▼▼▼

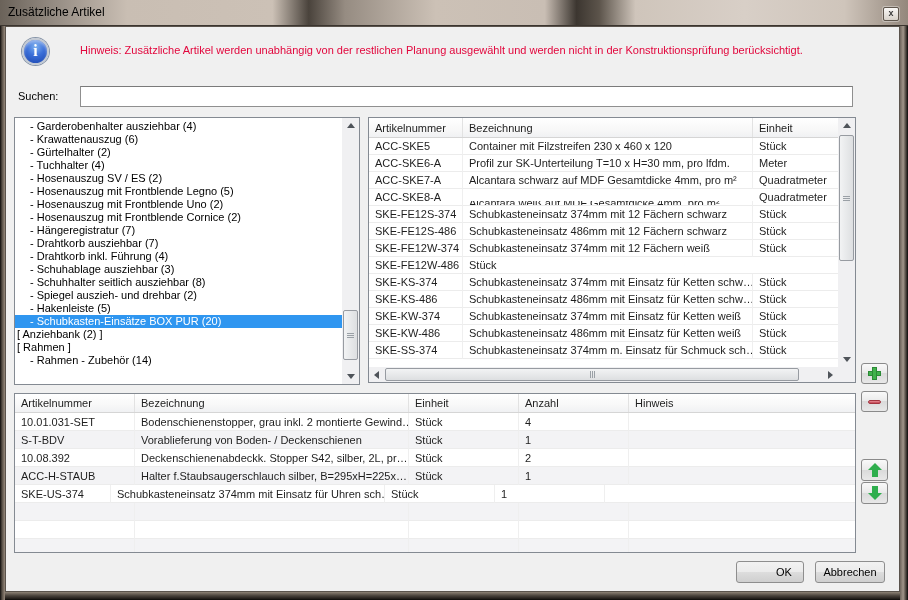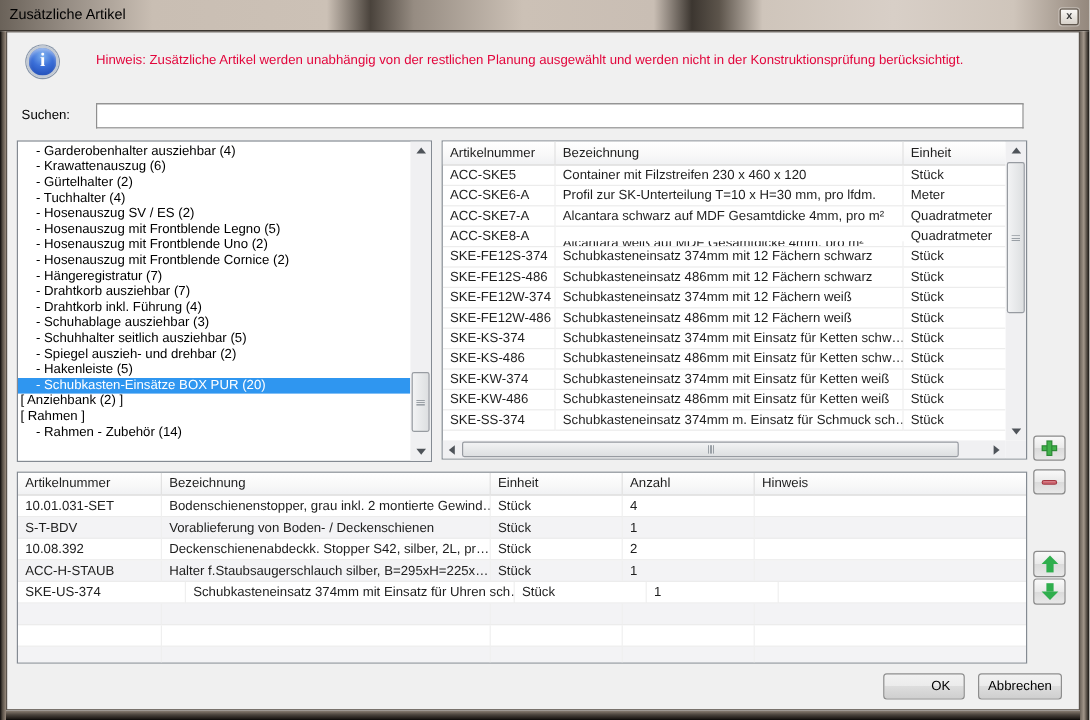--- a/index.html
+++ b/index.html
@@ -213,7 +213,6 @@
           </div>
           <div class="grid-row">
             <div class="cell" style="width: 94px;">SKE-FE12W-486</div>
-            <div class="cell" style="width: 290px;">Schubkasteneinsatz 486mm mit 12 Fächern weiß</div>
             <div class="cell fill">Stück</div>
           </div>
           <div class="grid-row">

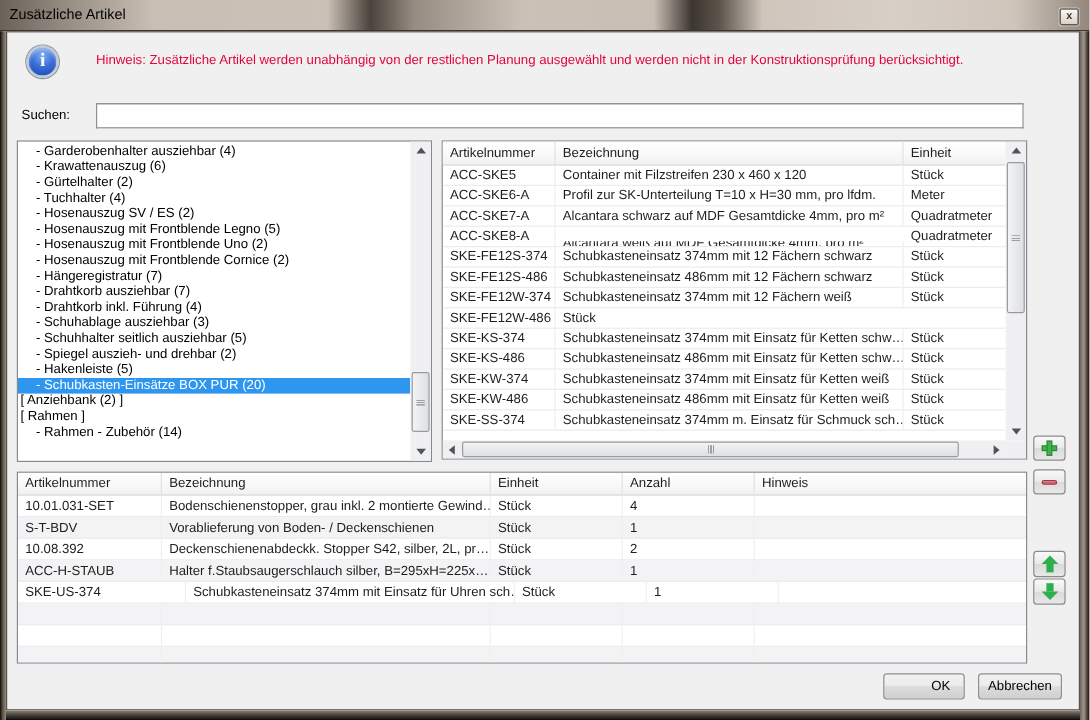--- a/index.html
+++ b/index.html
@@ -148,7 +148,7 @@
           <div class="tree-item lvl1">- Drahtkorb ausziehbar (7)</div>
           <div class="tree-item lvl1">- Drahtkorb inkl. Führung (4)</div>
           <div class="tree-item lvl1">- Schuhablage ausziehbar (3)</div>
-          <div class="tree-item lvl1">- Schuhhalter seitlich ausziehbar (5)</div>
+          <div class="tree-item lvl1">- Schuhhalter seitlich ausziehbar (8)</div>
           <div class="tree-item lvl1">- Spiegel auszieh- und drehbar (2)</div>
           <div class="tree-item lvl1">- Hakenleiste (5)</div>
           <div class="tree-item lvl1 selected">- Schubkasten-Einsätze BOX PUR (20)</div>

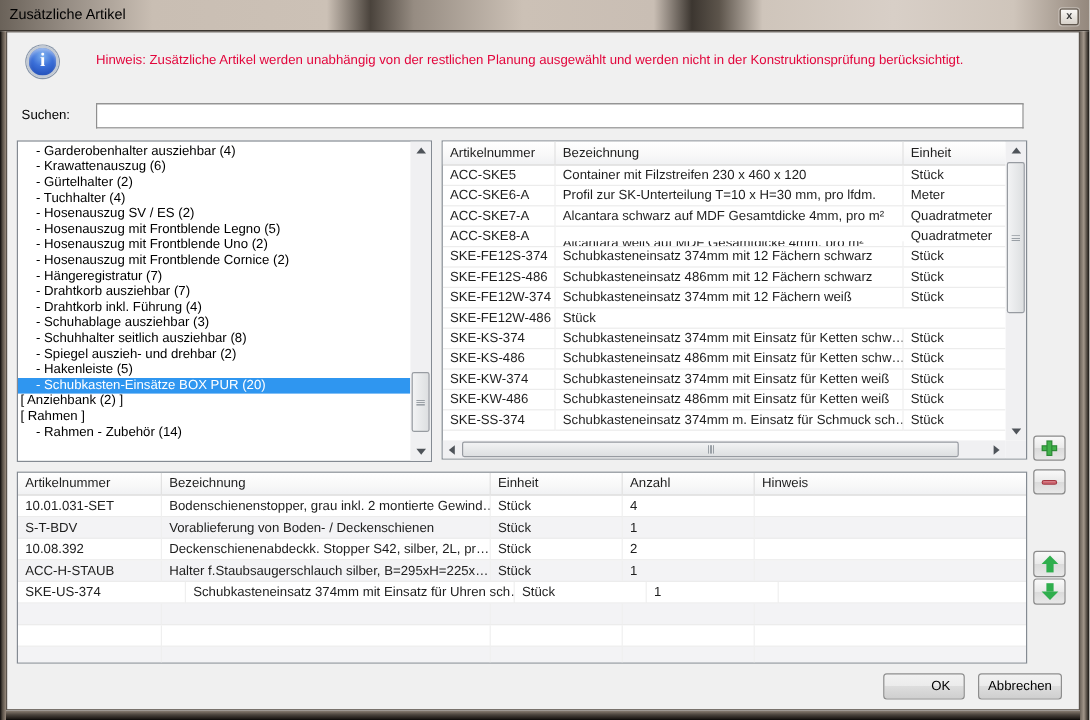--- a/index.html
+++ b/index.html
@@ -323,7 +323,7 @@
             <div class="cell fill"></div>
           </div>
           <div class="grid-row">
-            <div class="cell" style="width: 140px;">SKE-US-374</div>
+            <div class="cell" style="width: 96px;">SKE-US-374</div>
             <div class="cell" style="width: 274px;">Schubkasteneinsatz 374mm mit Einsatz für Uhren sch…</div>
             <div class="cell" style="width: 110px;">Stück</div>
             <div class="cell" style="width: 110px;">1</div>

▲▲▲

Each record should be written out again exactly, though without its pictures.

* _Exercise output_
--- a/index.html
+++ b/index.html
@@ -213,7 +213,6 @@
           </div>
           <div class="grid-row">
             <div class="cell" style="width: 94px;">SKE-FE12W-486</div>
-            <div class="cell" style="width: 290px;">Schubkasteneinsatz 486mm mit 12 Fächern weiß</div>
             <div class="cell fill">Stück</div>
           </div>
           <div class="grid-row">

--- a/index.html
+++ b/index.html
@@ -148,7 +148,7 @@
           <div class="tree-item lvl1">- Drahtkorb ausziehbar (7)</div>
           <div class="tree-item lvl1">- Drahtkorb inkl. Führung (4)</div>
           <div class="tree-item lvl1">- Schuhablage ausziehbar (3)</div>
-          <div class="tree-item lvl1">- Schuhhalter seitlich ausziehbar (5)</div>
+          <div class="tree-item lvl1">- Schuhhalter seitlich ausziehbar (8)</div>
           <div class="tree-item lvl1">- Spiegel auszieh- und drehbar (2)</div>
           <div class="tree-item lvl1">- Hakenleiste (5)</div>
           <div class="tree-item lvl1 selected">- Schubkasten-Einsätze BOX PUR (20)</div>

--- a/index.html
+++ b/index.html
@@ -323,7 +323,7 @@
             <div class="cell fill"></div>
           </div>
           <div class="grid-row">
-            <div class="cell" style="width: 140px;">SKE-US-374</div>
+            <div class="cell" style="width: 96px;">SKE-US-374</div>
             <div class="cell" style="width: 274px;">Schubkasteneinsatz 374mm mit Einsatz für Uhren sch…</div>
             <div class="cell" style="width: 110px;">Stück</div>
             <div class="cell" style="width: 110px;">1</div>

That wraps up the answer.